▶ _Exercise_
Copy word for word the lines in the records below, starting at the line with "NOVEXPERT HÜALUROONHAPE 3,2%" and ending at the line with "bank account: ES2087343217614746360572". Skip the pictures.

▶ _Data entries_
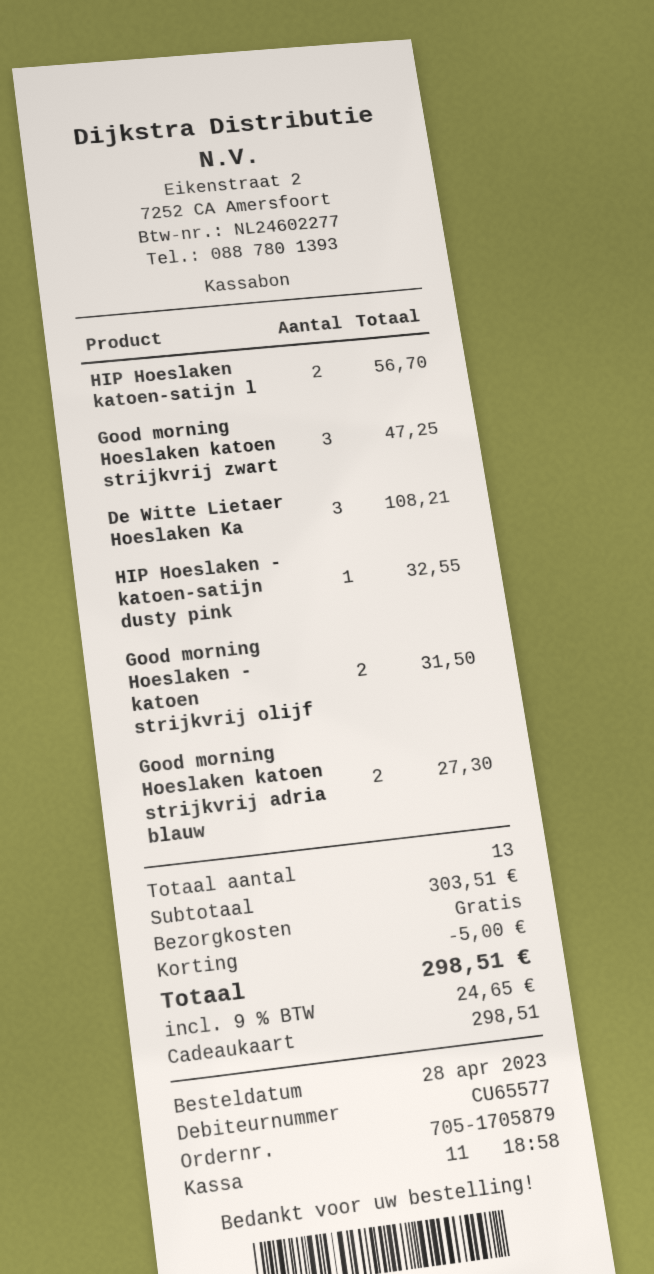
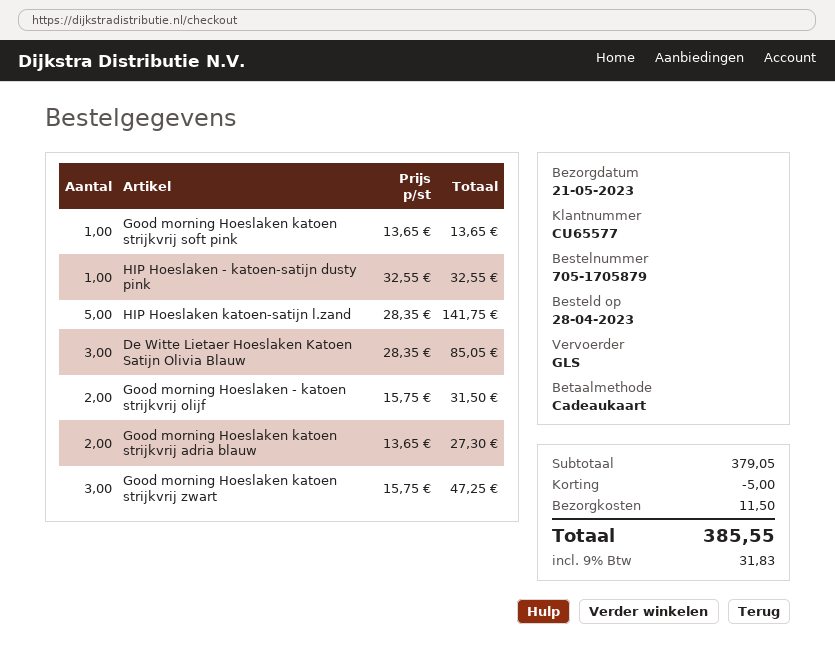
HIP Hoeslaken katoen-satijn l: 2 for 56.70 -> 5 for 141.75
De Witte Lietaer Hoeslaken Ka: 3 for 108.21 -> 3 for 85.05
Good morning Hoeslaken katoen strijkvrij soft pink: none -> 1 for 13.65
subtotal: 303.51 -> 379.05
shipping: 0.00 -> 11.50
tax: 9% = 24.65 -> 9% = 31.83
total: 298.51 -> 385.55

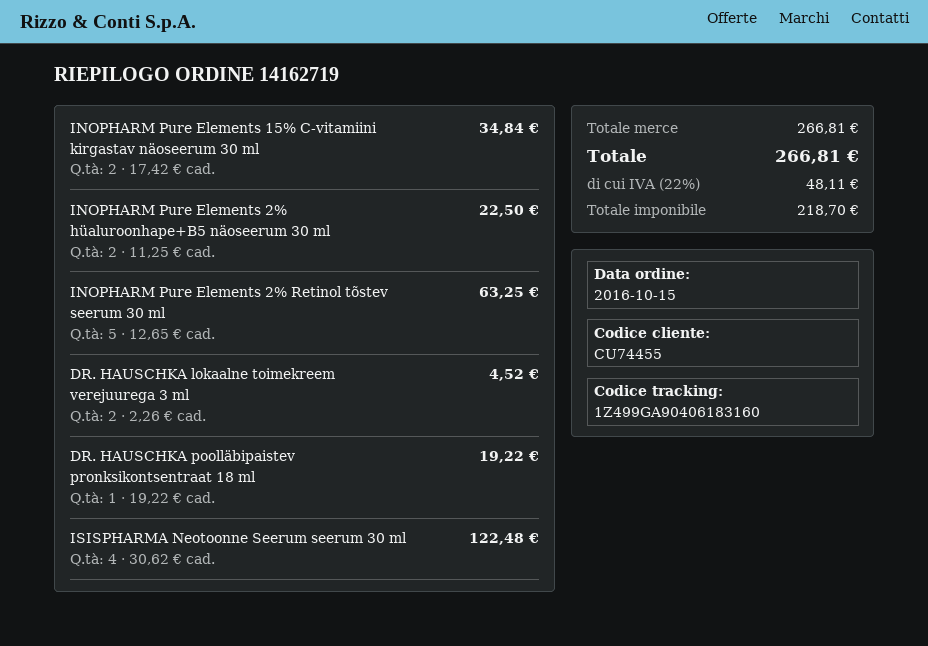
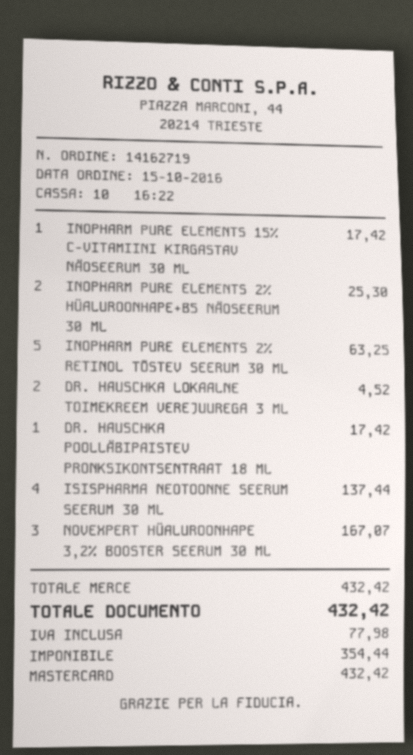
INOPHARM Pure Elements 15% C-vitamiini kirgastav näoseerum 30 ml: 2 for 34.84 -> 1 for 17.42
INOPHARM Pure Elements 2% hüaluroonhape+B5 näoseerum 30 ml: 2 for 22.50 -> 2 for 25.30
DR. HAUSCHKA poolläbipaistev pronksikontsentraat 18 ml: 1 for 19.22 -> 1 for 17.42
ISISPHARMA Neotoonne Seerum seerum 30 ml: 4 for 122.48 -> 4 for 137.44
NOVEXPERT HÜALUROONHAPE 3,2% BOOSTER SEERUM 30 ML: none -> 3 for 167.07
subtotal: 266.81 -> 432.42
net: 218.70 -> 354.44
tax: 48.11 -> 77.98
total: 266.81 -> 432.42

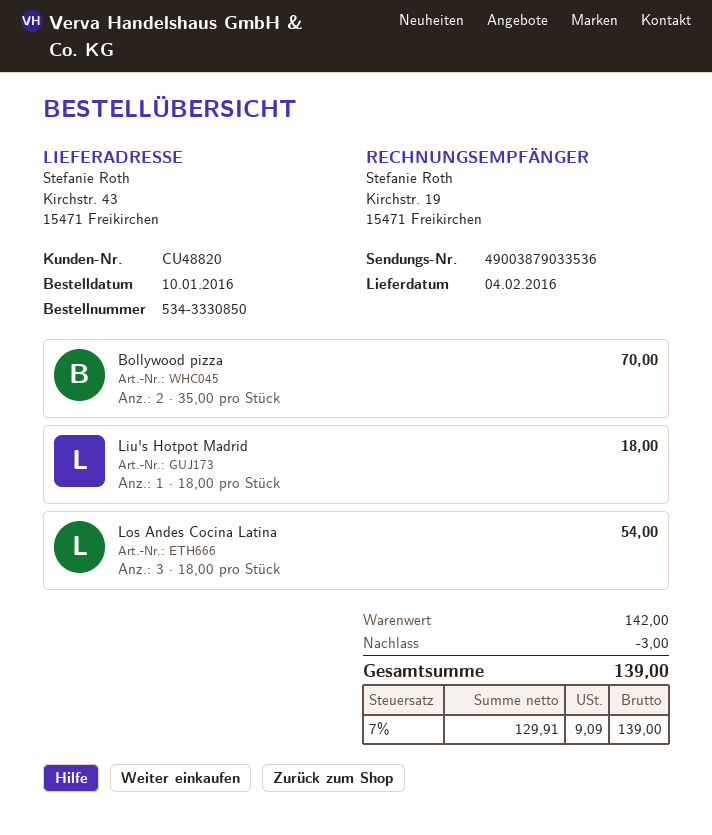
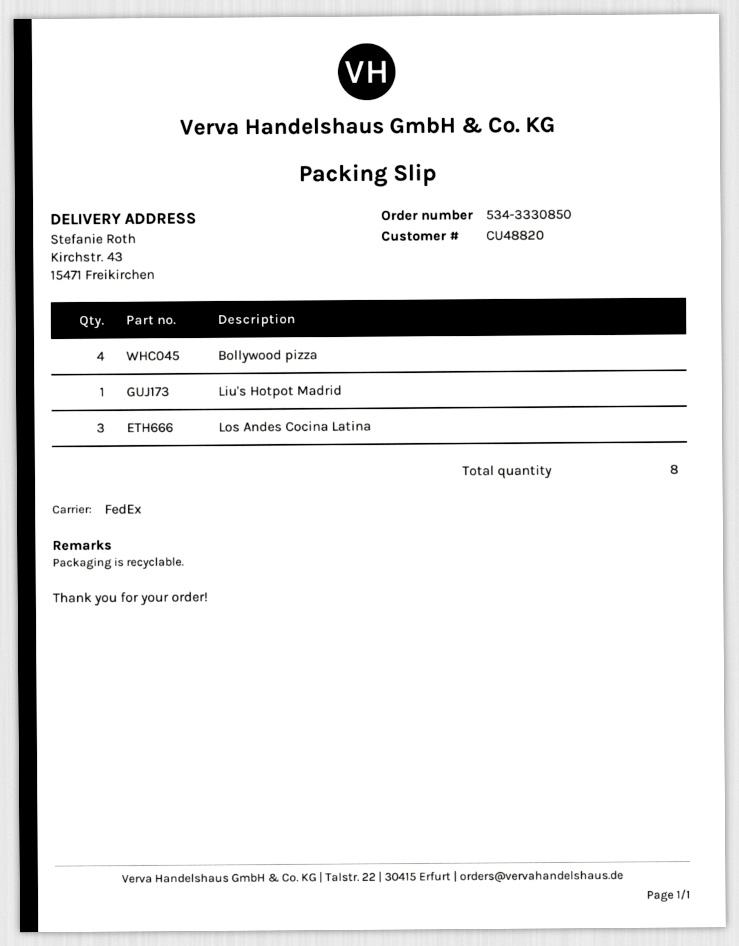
Bollywood pizza: 2 -> 4

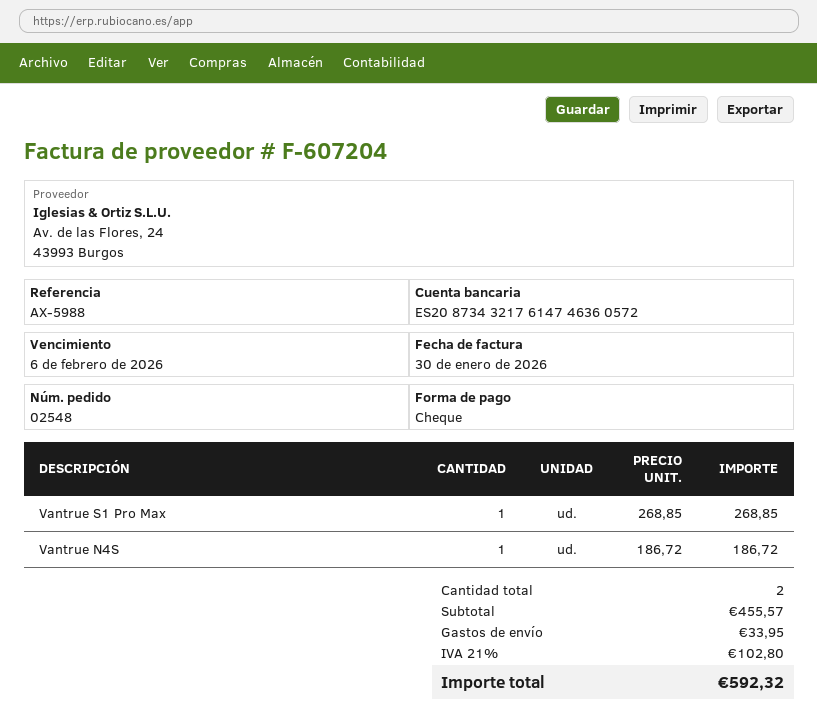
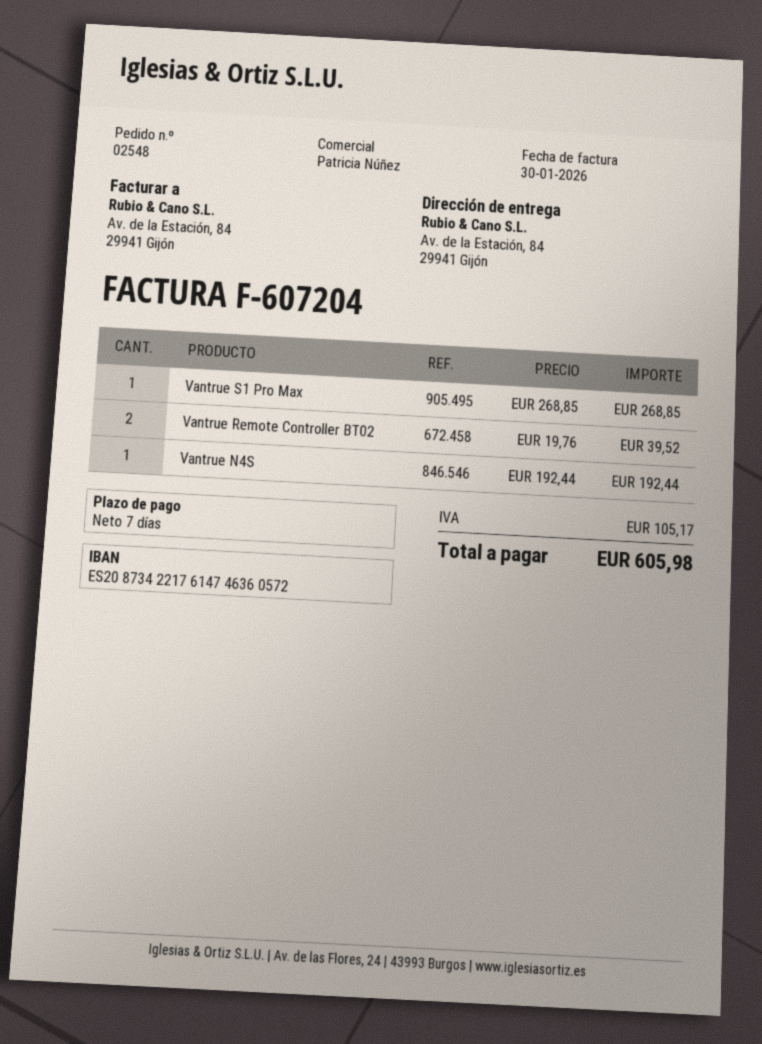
bank account: ES2087343217614746360572 -> ES2087342217614746360572
Vantrue N4S: 1 x 186.72 = 186.72 -> 1 x 192.44 = 192.44
Vantrue Remote Controller BT02: none -> 2 x 19.76 = 39.52
shipping: 33.95 -> none
tax: 102.80 -> 105.17
total: 592.32 -> 605.98

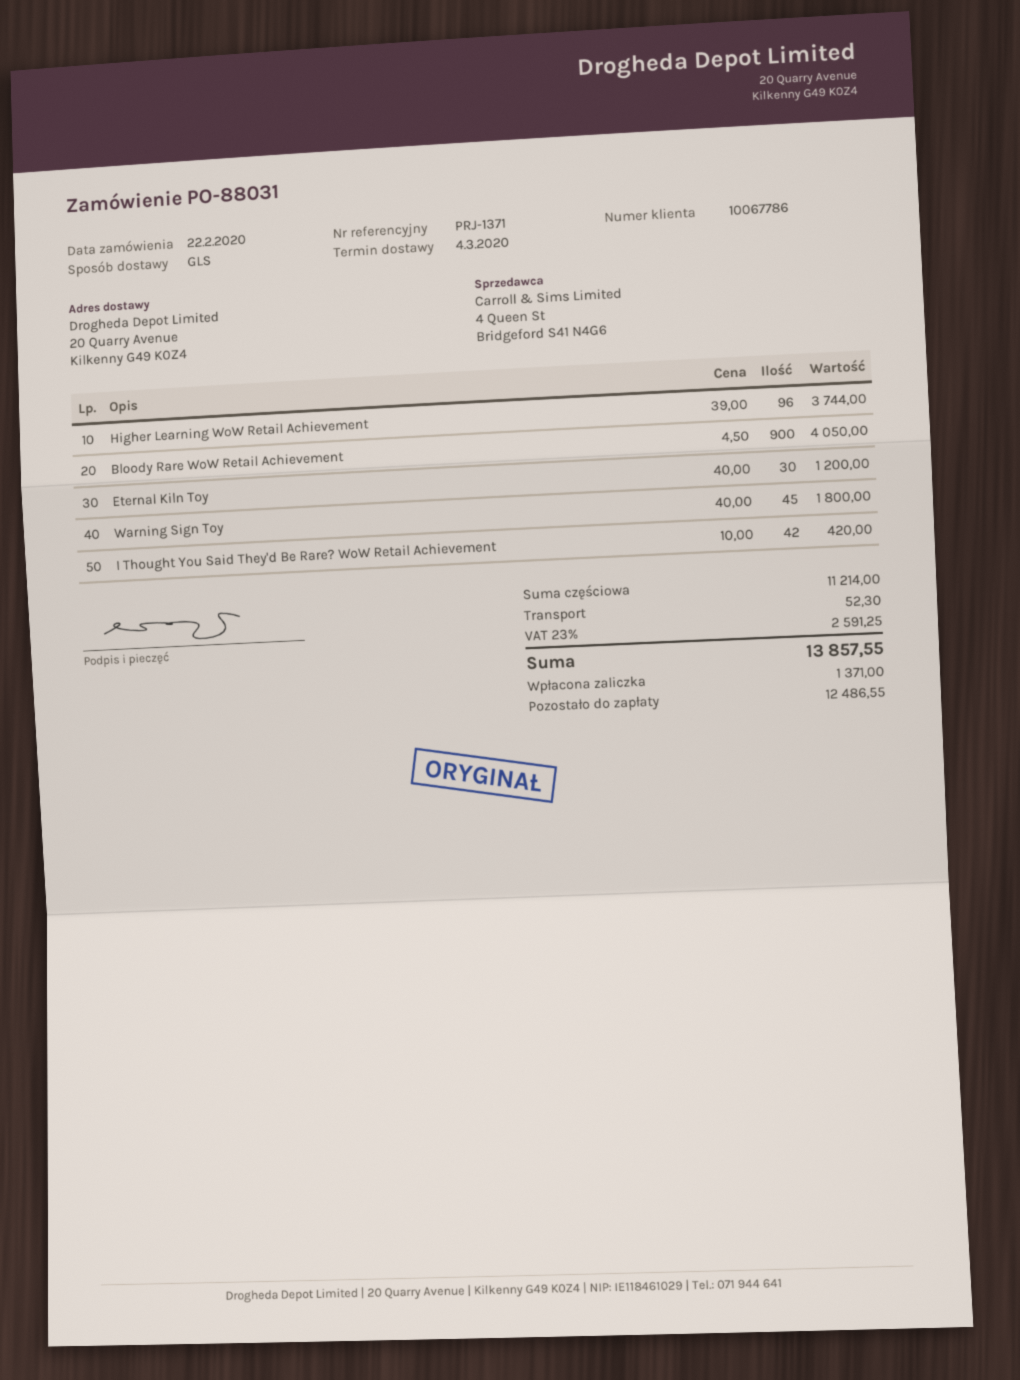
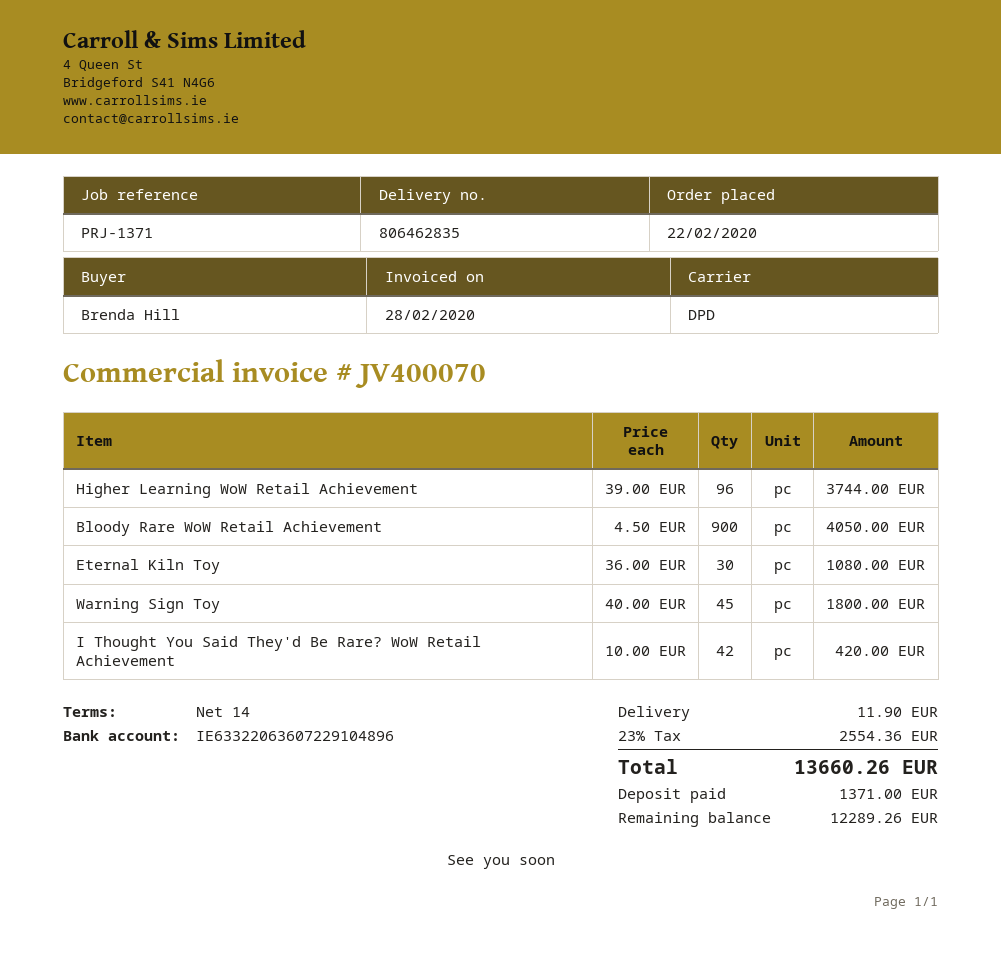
shipping method: GLS -> DPD
Eternal Kiln Toy: 30 x 40.00 = 1200.00 -> 30 x 36.00 = 1080.00
shipping: 52.30 -> 11.90
tax: 23% = 2591.25 -> 23% = 2554.36
total: 13857.55 -> 13660.26
balance: 12486.55 -> 12289.26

▶ _Answer for the task_
NOVEXPERT HÜALUROONHAPE 3,2% BOOSTER SEERUM 30 ML: none -> 3 for 167.07
subtotal: 266.81 -> 432.42
net: 218.70 -> 354.44
tax: 48.11 -> 77.98
total: 266.81 -> 432.42

Bollywood pizza: 2 -> 4

bank account: ES2087343217614746360572 -> ES2087342217614746360572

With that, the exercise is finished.